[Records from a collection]
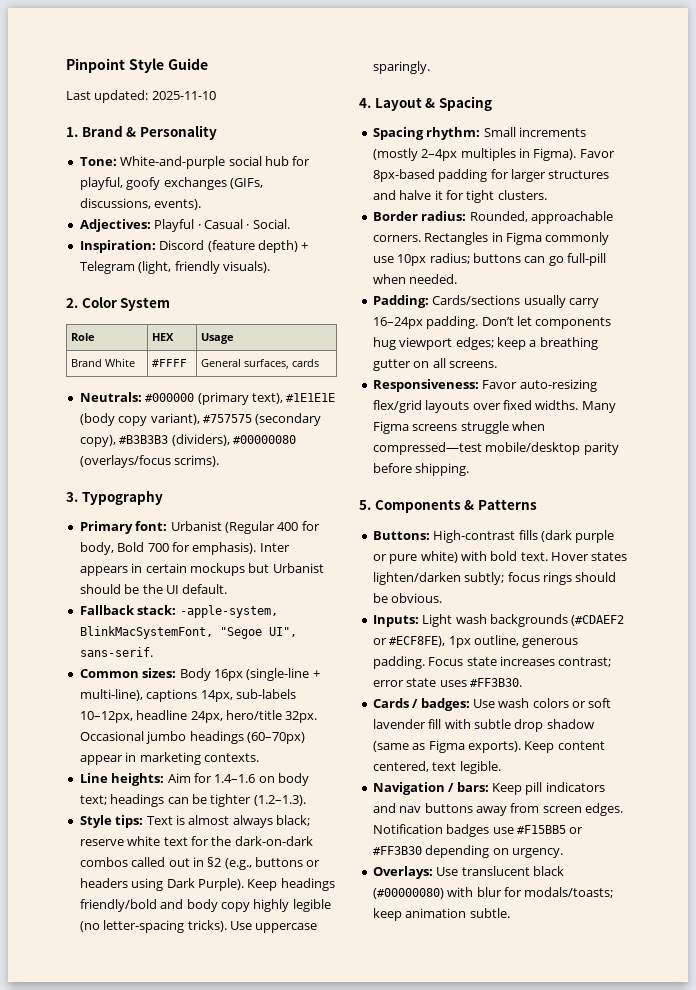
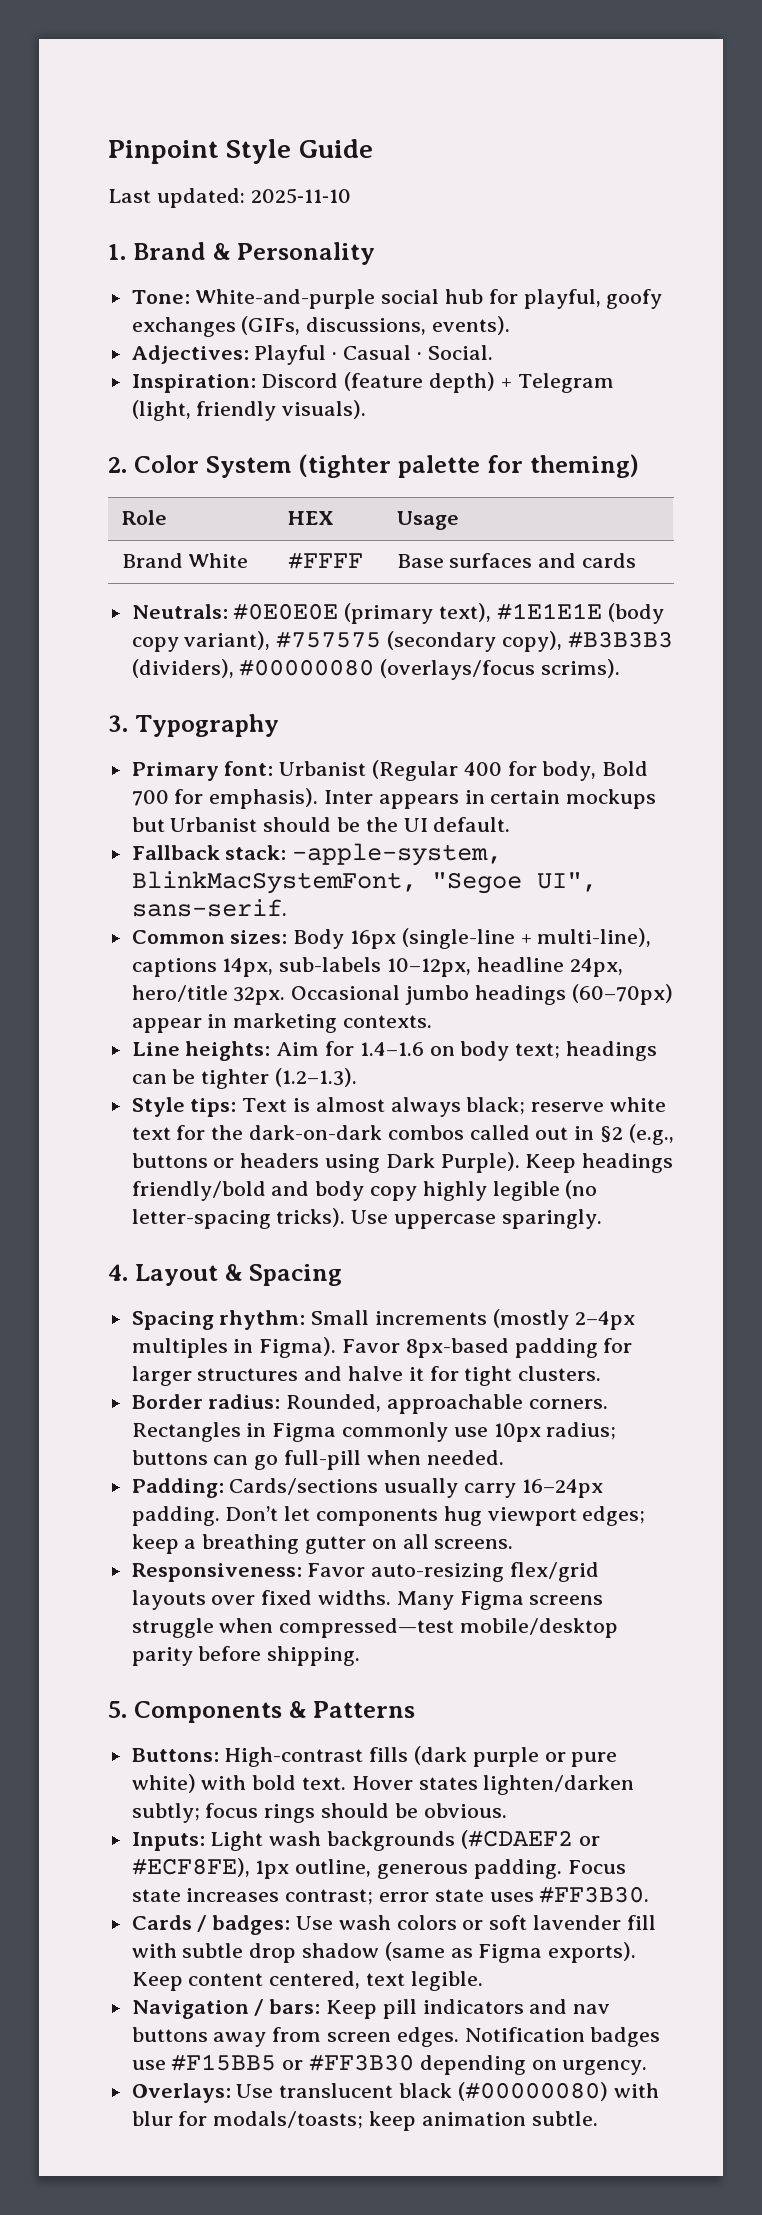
- 2. Color System
+ 2. Color System (tighter palette for theming)
- Brand White | #FFFF | General surfaces, cards
+ Brand White | #FFFF | Base surfaces and cards
- Neutrals: #000000 (primary text), #1E1E1E (body copy variant), #757575 (secondary copy), #B3B3B3 (dividers), #00000080 (overlays/focus scrims).
+ Neutrals: #0E0E0E (primary text), #1E1E1E (body copy variant), #757575 (secondary copy), #B3B3B3 (dividers), #00000080 (overlays/focus scrims).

§ Your goal
Copy out the entries verbatim, but skip every picture.

§ Written reply
- 2. Color System
+ 2. Color System (tighter palette for theming)
- Brand White | #FFFF | General surfaces, cards
+ Brand White | #FFFF | Base surfaces and cards
- Neutrals: #000000 (primary text), #1E1E1E (body copy variant), #757575 (secondary copy), #B3B3B3 (dividers), #00000080 (overlays/focus scrims).
+ Neutrals: #0E0E0E (primary text), #1E1E1E (body copy variant), #757575 (secondary copy), #B3B3B3 (dividers), #00000080 (overlays/focus scrims).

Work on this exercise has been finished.